**Task statement:** Repeat the entries exactly but omit the pictures.

Structured diff data:
⟨
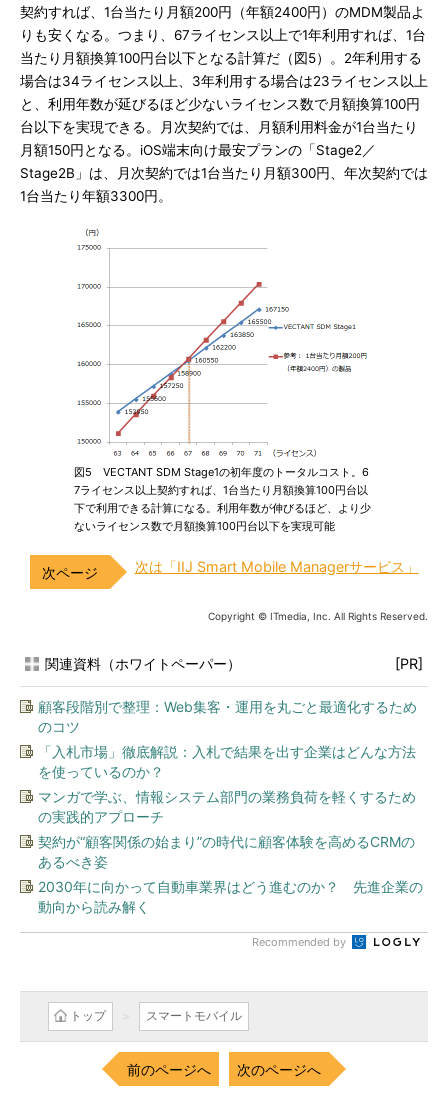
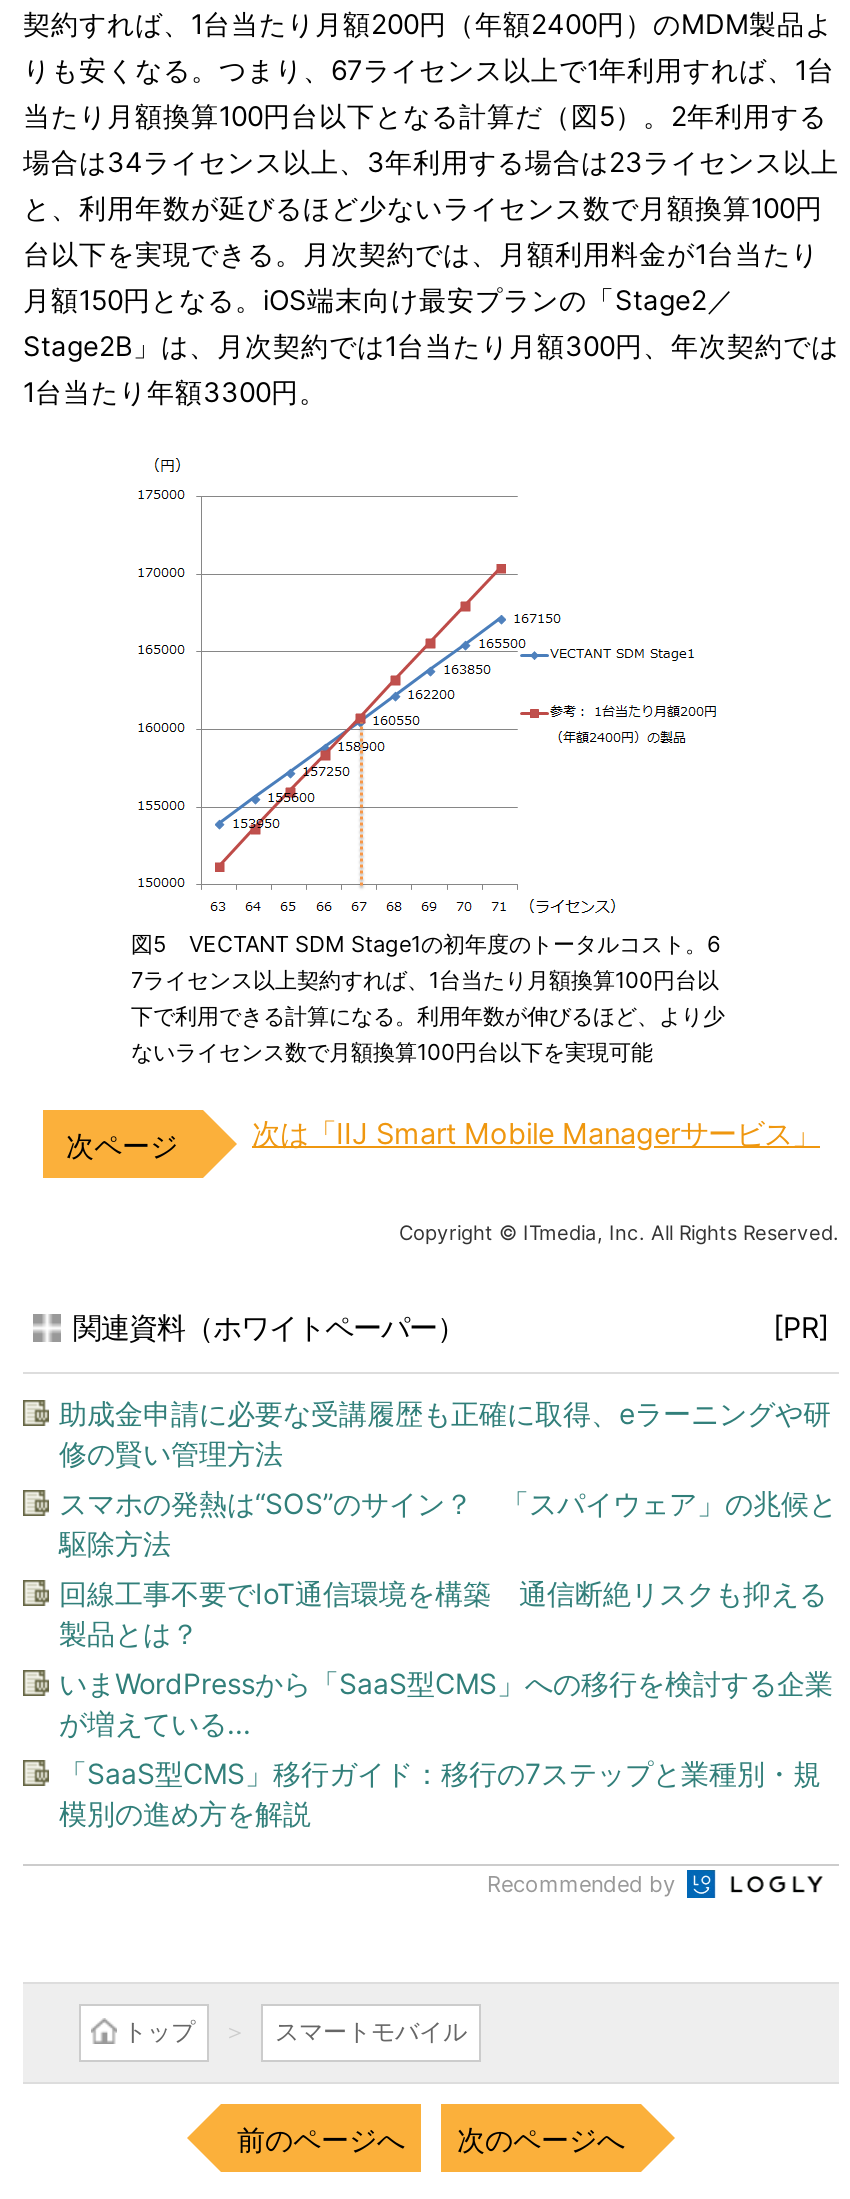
- 顧客段階別で整理：Web集客・運用を丸ごと最適化するため
- のコツ
+ 助成金申請に必要な受講履歴も正確に取得、eラーニングや研
+ 修の賢い管理方法

- 「入札市場」徹底解説：入札で結果を出す企業はどんな方法
- を使っているのか？
+ スマホの発熱は“SOS”のサイン？ 「スパイウェア」の兆候と
+ 駆除方法

- マンガで学ぶ、情報システム部門の業務負荷を軽くするため
- の実践的アプローチ
+ 回線工事不要でIoT通信環境を構築 通信断絶リスクも抑える
+ 製品とは？

- 契約が“顧客関係の始まり”の時代に顧客体験を高めるCRMの
- あるべき姿
+ いまWordPressから「SaaS型CMS」への移行を検討する企業
+ が増えている...

- 2030年に向かって自動車業界はどう進むのか？ 先進企業の
- 動向から読み解く
+ 「SaaS型CMS」移行ガイド：移行の7ステップと業種別・規
+ 模別の進め方を解説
⟩
**Expected output:**
- 顧客段階別で整理：Web集客・運用を丸ごと最適化するため
- のコツ
+ 助成金申請に必要な受講履歴も正確に取得、eラーニングや研
+ 修の賢い管理方法

- 「入札市場」徹底解説：入札で結果を出す企業はどんな方法
- を使っているのか？
+ スマホの発熱は“SOS”のサイン？ 「スパイウェア」の兆候と
+ 駆除方法

- マンガで学ぶ、情報システム部門の業務負荷を軽くするため
- の実践的アプローチ
+ 回線工事不要でIoT通信環境を構築 通信断絶リスクも抑える
+ 製品とは？

- 契約が“顧客関係の始まり”の時代に顧客体験を高めるCRMの
- あるべき姿
+ いまWordPressから「SaaS型CMS」への移行を検討する企業
+ が増えている...

- 2030年に向かって自動車業界はどう進むのか？ 先進企業の
- 動向から読み解く
+ 「SaaS型CMS」移行ガイド：移行の7ステップと業種別・規
+ 模別の進め方を解説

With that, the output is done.